Shuffle Paintings (2006 - present)

This ongoing series of painting was originally inspired by the shuffle feature on my old iPod back in 2006. I was (and still am) interested in the concept of random aesthetics. What happen when you deliberately remove conscious aesthetic decisions from an artwork?

Each painting in the first iteration of this series consisted of a square, checkered grid of four by four colors completely chosen at random. Each color was repeated four times and had the opportunity to touch each of the other three colors on several sides. The colors were selected from the complete library of acrylic paints produced by Golden Artist Colors, and included fluorescent, metallic, and iridescent colors painted on thin archival masonite panels, a homage to Josef Albers’s Homage to the Square series. The walls on which these paintings are installed are also sometimes painted colors chosen at random. To make matters more complex, later paintings in this series contained further, smaller Shuffle paintings placed within them, also created at random. The smaller Shuffles sometimes related to the color composition of the larger, surrounding paintings and sometimes not.
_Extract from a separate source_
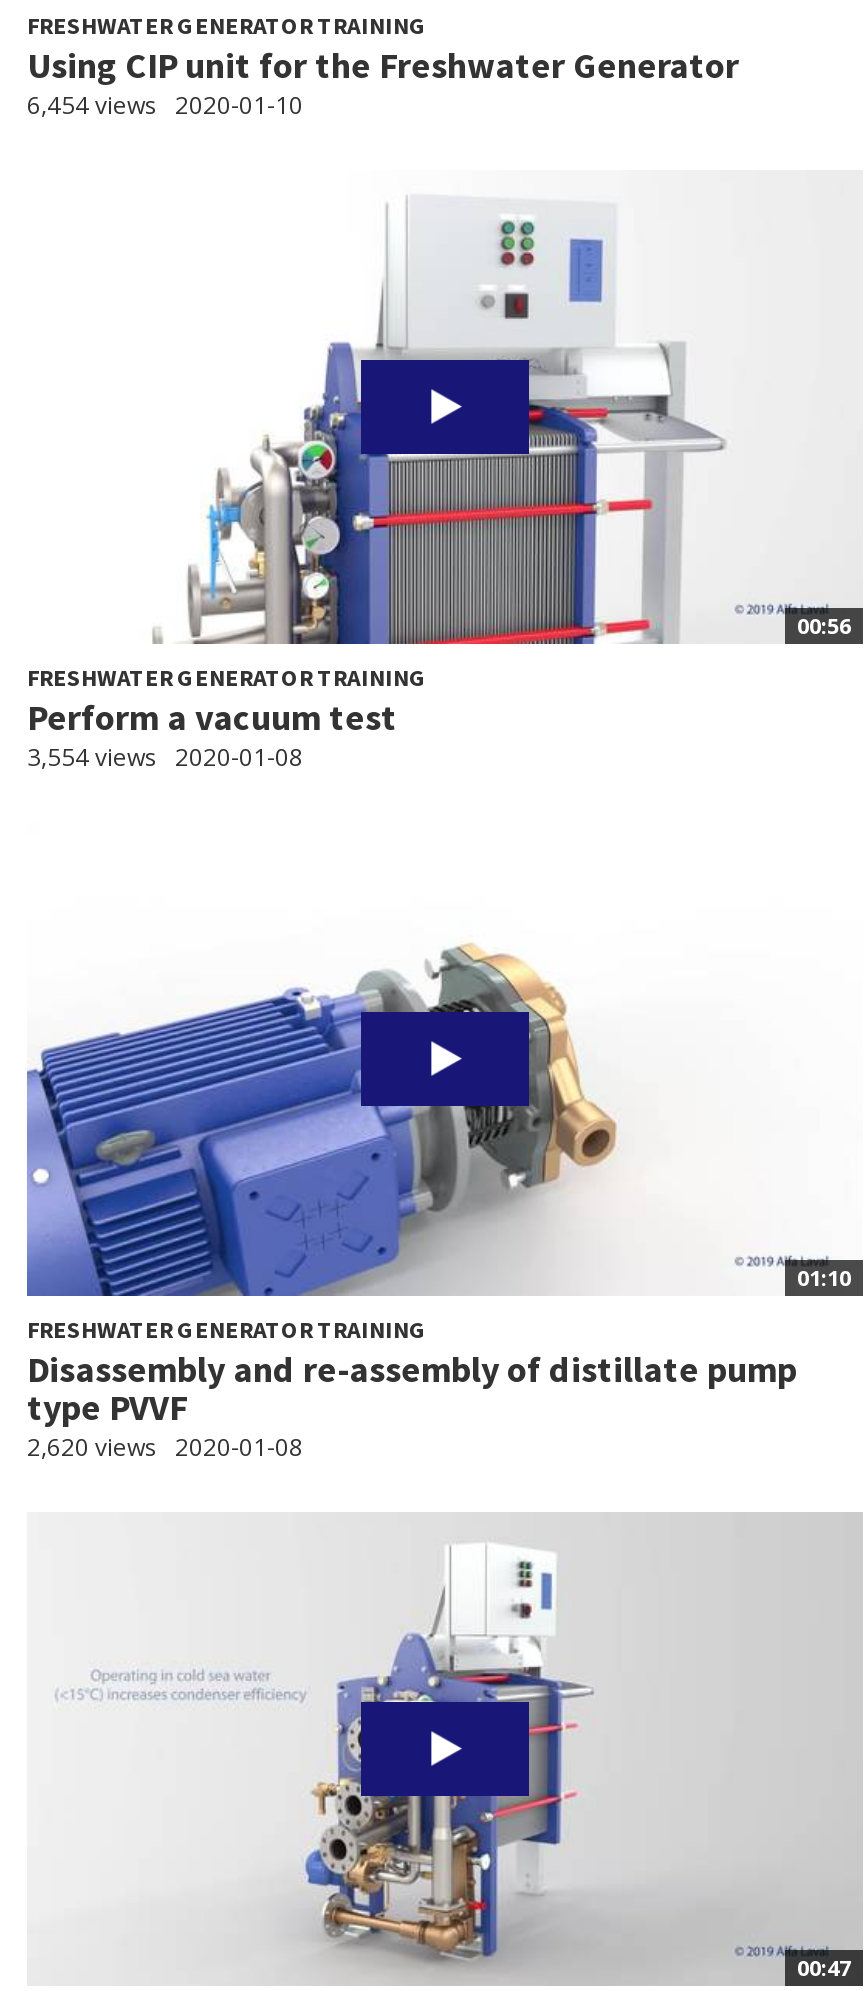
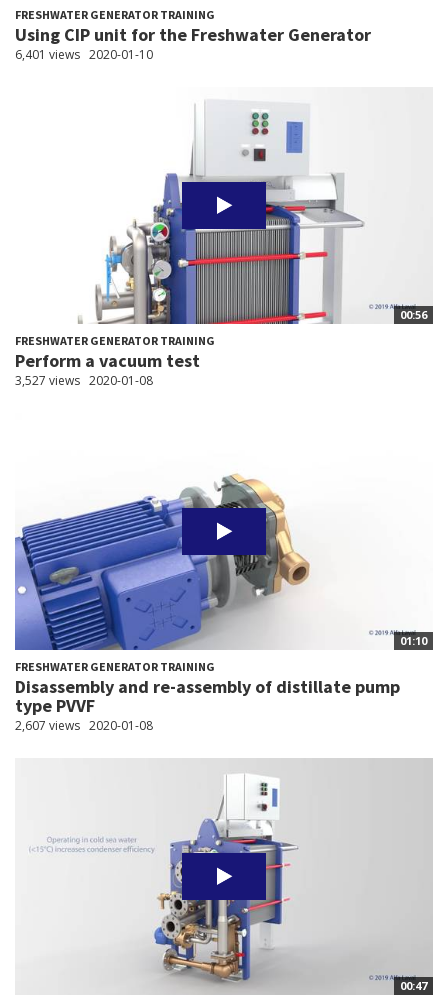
[27,88,303,122] 6,454 views 2020-01-10 -> [15,46,153,63] 6,401 views 2020-01-10
[27,740,303,774] 3,554 views 2020-01-08 -> [15,372,153,389] 3,527 views 2020-01-08
[27,1429,303,1463] 2,620 views 2020-01-08 -> [15,717,153,734] 2,607 views 2020-01-08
In 2010, for my first exhibition of this series at Alejandra von Hartz Gallery in Miami, Florida, I made a suite of Shuffle paintings directly inspired by the legendary salsa ensemble Fania All Stars. Each painting paid homage to a specific musician in the group, including Johnny Pacheco, Hector Lavoe, Celia Cruz, Ray Barretto, and Larry Harlow, among others. Depending on the specific make-up of the ensemble’s members at any given moment, the sound changed dramatically.

Several years later in 2014, I made another suite of petite Shuffle paintings for a two-person exhibition at Dr. Julius AP in Berlin, Germany, which were titled after the pseudonyms used by Modern and Contemporary artists I admire: Blinky Palermo, Judy Chicago, R. Mutt, James Kalm, etc. These paintings were also an attempt to see if an intense color experience could happen on a minute scale. I believe it can, of course. This strategy is the inverse of traditional color abstraction / field painting, which is generally very large and immersive in scale.